What is XML?
What is XML (eXtensible Markup Language)?
XML (eXtensible Markup Language) is a highly rigid, heavily structured, text-based data format explicitly designed to store and transport massive, deeply hierarchical information in a format that is both human-readable and machine-readable. Invented in the late 1990s as a flexible evolution of HTML, XML became the absolute foundational backbone of the early enterprise internet, serving as the core syntax for massive corporate integration protocols (like SOAP) and the internal structural language for massive file formats (like Microsoft Office .docx files).
In modern data engineering, XML is universally recognized as a heavy, highly verbose, and extremely slow legacy format. It has been almost entirely eradicated from modern web applications and fast-moving APIs, ruthlessly overthrown by the vastly superior, lightweight JSON format. However, because multi-billion dollar legacy banking, healthcare, and government systems were architected in the 2000s, modern Data Lakehouses are still forced to ingest, parse, and dismantle massive volumes of XML data every single day.
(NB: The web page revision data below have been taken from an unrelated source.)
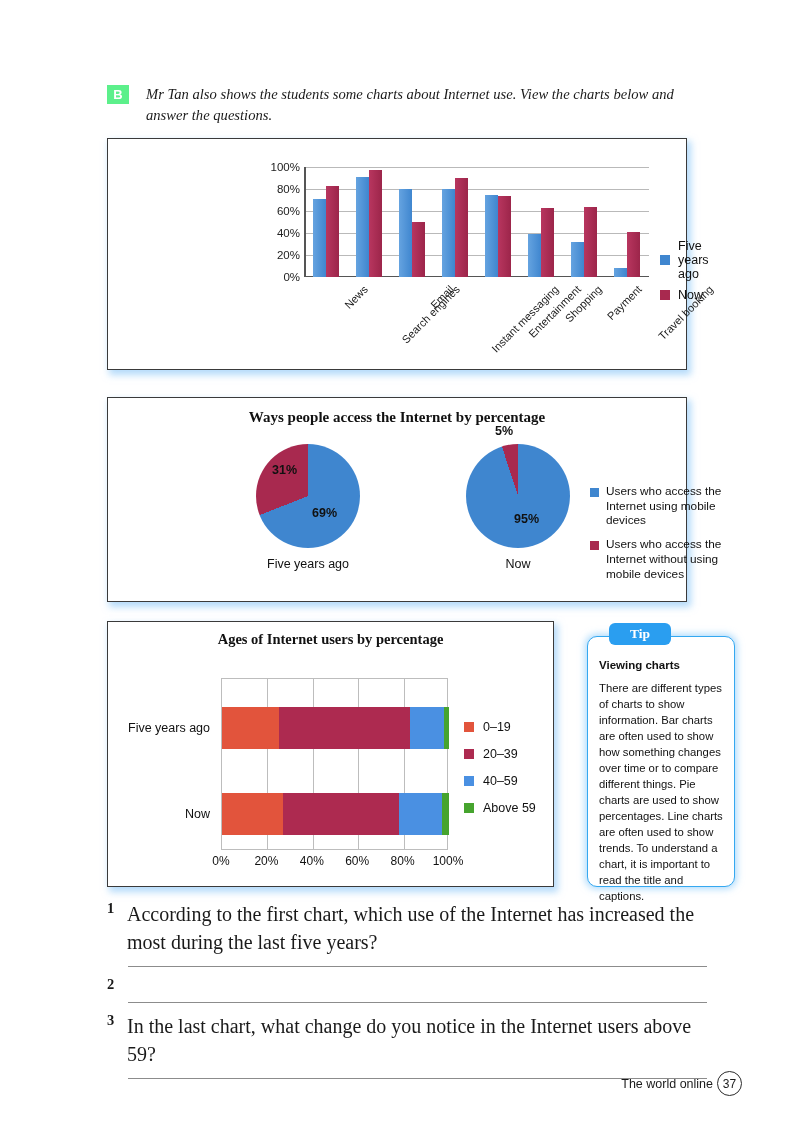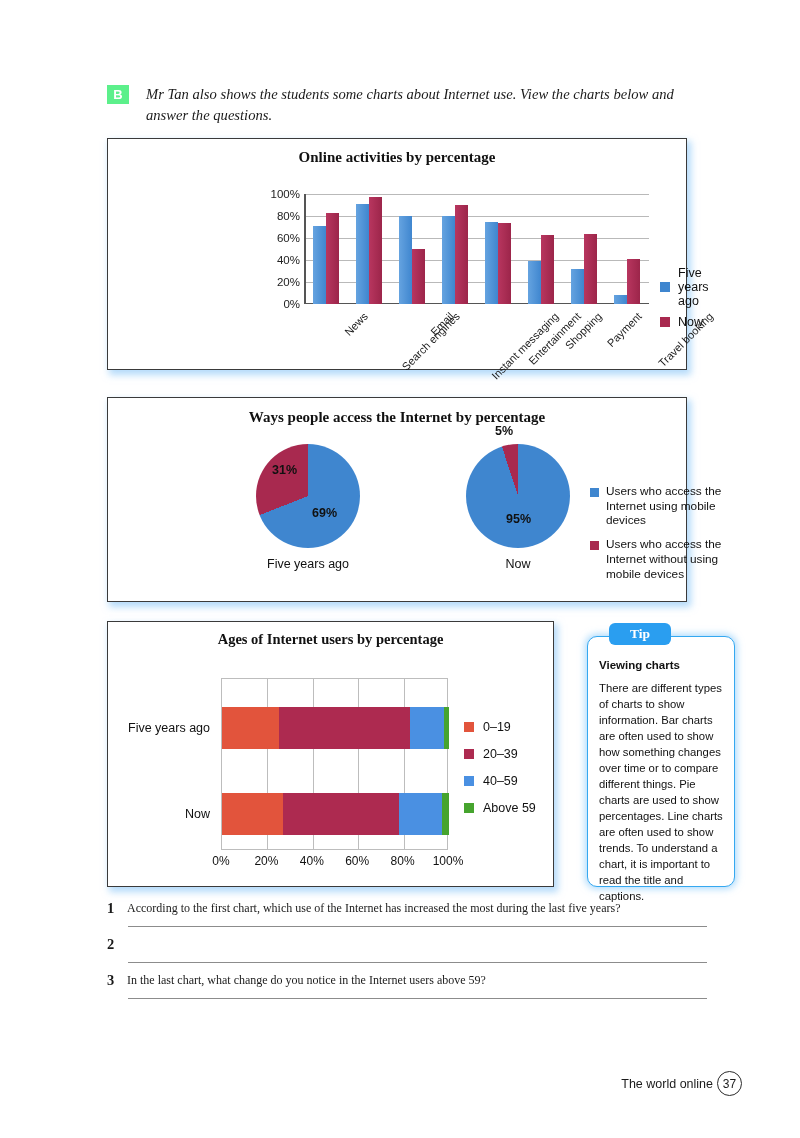"Online activities by percentage" div.chart-title { html: <div>Online activities by percentage</div> -> none }
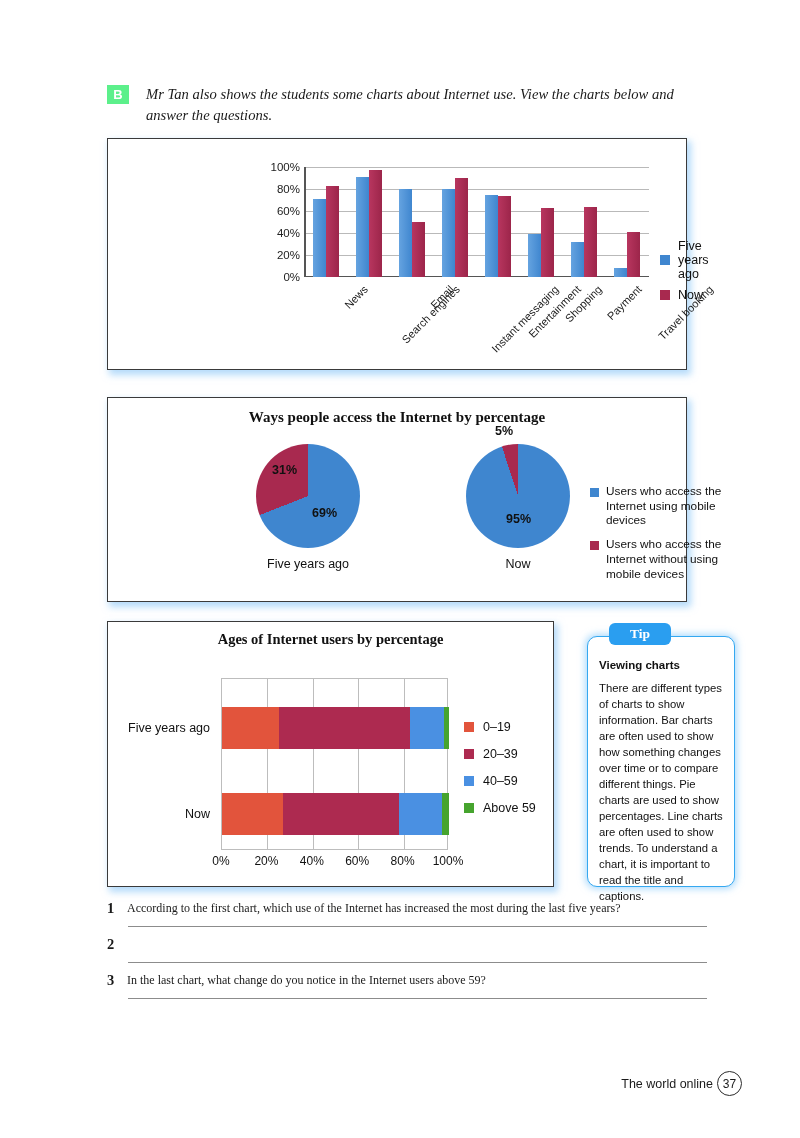"95%" span.pie-val { left: 40px -> 48px }
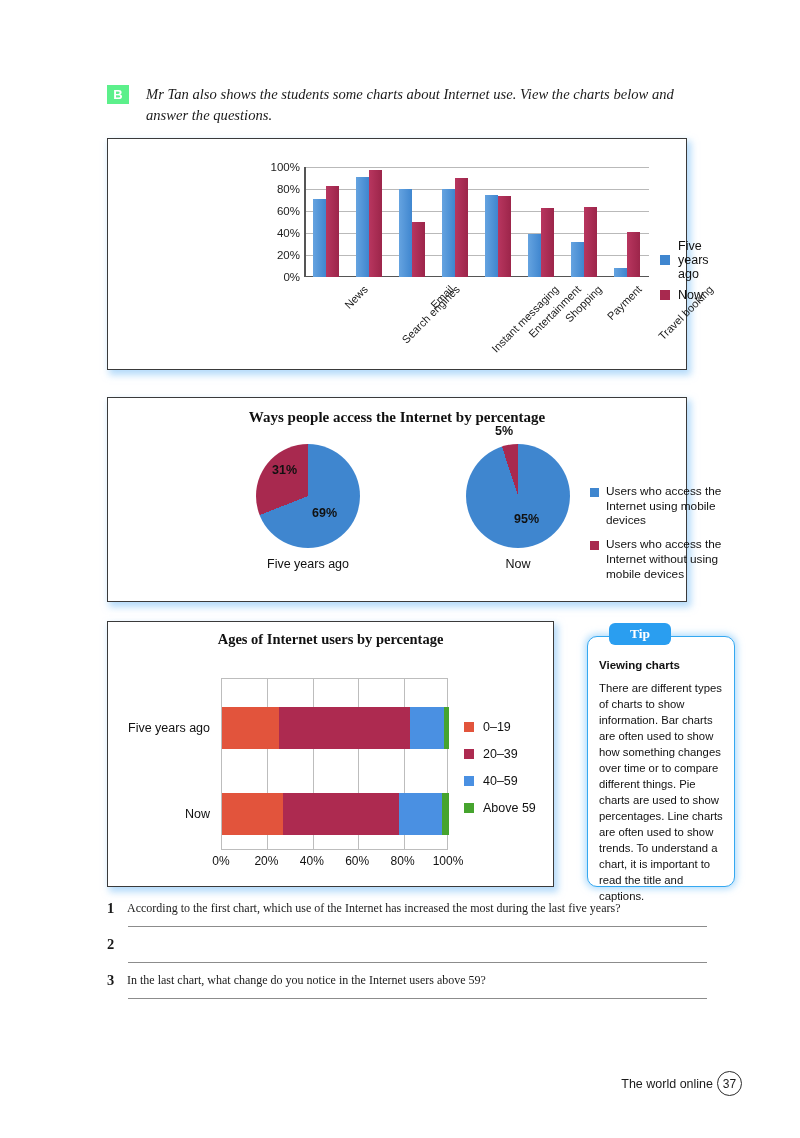"According to the first chart," .q-text { font-size: 12px -> 20px }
The Architecture of Tags and Schemas
XML fundamentally operates using an aggressive, highly strict system of custom-defined hierarchical Tags (enclosed in angle brackets < >).
<Customer>
<CustomerID>1045</CustomerID>
<Name>John Doe</Name>
<IsActive>true</IsActive>
<ShippingAddresses>
<Address>
<City>New York</City>
<Zip>10001</Zip>
</Address>
</ShippingAddresses>
</Customer>
The XML Schema Definition (XSD)
The single greatest architectural strength of XML—and the reason massive, hyper-regulated financial institutions loved it—is its capacity for absolute, cryptographic strictness via the XML Schema Definition (XSD).
An XSD is a separate, highly complex file that explicitly dictates exactly what the XML is legally allowed to look like. It enforces that a <Customer> tag must contain exactly one <Name>, and that the <CustomerID> must absolutely be a 4-digit integer. If a massive banking mainframe receives an XML payload that violates the XSD rules even slightly, it violently rejects the payload before processing it, guaranteeing absolute data integrity.
The Downfall: Verbosity and Parsing Weight
The exact rigidity that made XML powerful caused its eventual destruction in the era of mobile computing and Big Data.
1. Catastrophic Data Bloat (Verbosity)
XML is catastrophically inefficient. Every single piece of data must be explicitly wrapped in both an opening tag <Name> and a closing tag </Name>.
If a payload contains one million customer names, the exact text string Name is written to the hard drive and transmitted across the network two million times. This massive textual bloat completely destroys network bandwidth and massively inflates cloud storage costs. (JSON entirely eliminated the closing tags, cutting payload sizes in half).
2. The Parsing Penalty
Extracting data from a massive XML file requires computationally heavy algorithms (like DOM or SAX parsing). The CPU must build a massive, complex mathematical tree in active RAM just to understand the relationship between the tags. If a Data Engineer attempts to execute a basic SQL query directly against a 5-Gigabyte XML log file in a Data Lake, the query engine will frequently crash the server just trying to parse the nested tags.
Modern Ingestion Strategies
Modern Data Lakehouse query engines (like Apache Spark or Dremio) despise XML. When data engineers are forced to ingest XML from legacy mainframe FTP servers, they never leave the data in XML format. They utilize powerful ETL pipelines to instantly shred the XML, rip out the underlying data values, flatten the hierarchical structure, and permanently convert the data into the highly compressed, binary Apache Parquet format.
Summary of Technical Value
XML is a massive, highly rigid relic of early enterprise software architecture. While its strict, XSD-enforced structural validation made it the perfect protocol for early, hyper-secure financial integrations, its catastrophic textual bloat and massive CPU parsing penalties rendered it completely obsolete for modern, high-speed API data exchange and petabyte-scale Data Lakehouse analytics, relegating it primarily to legacy system integrations.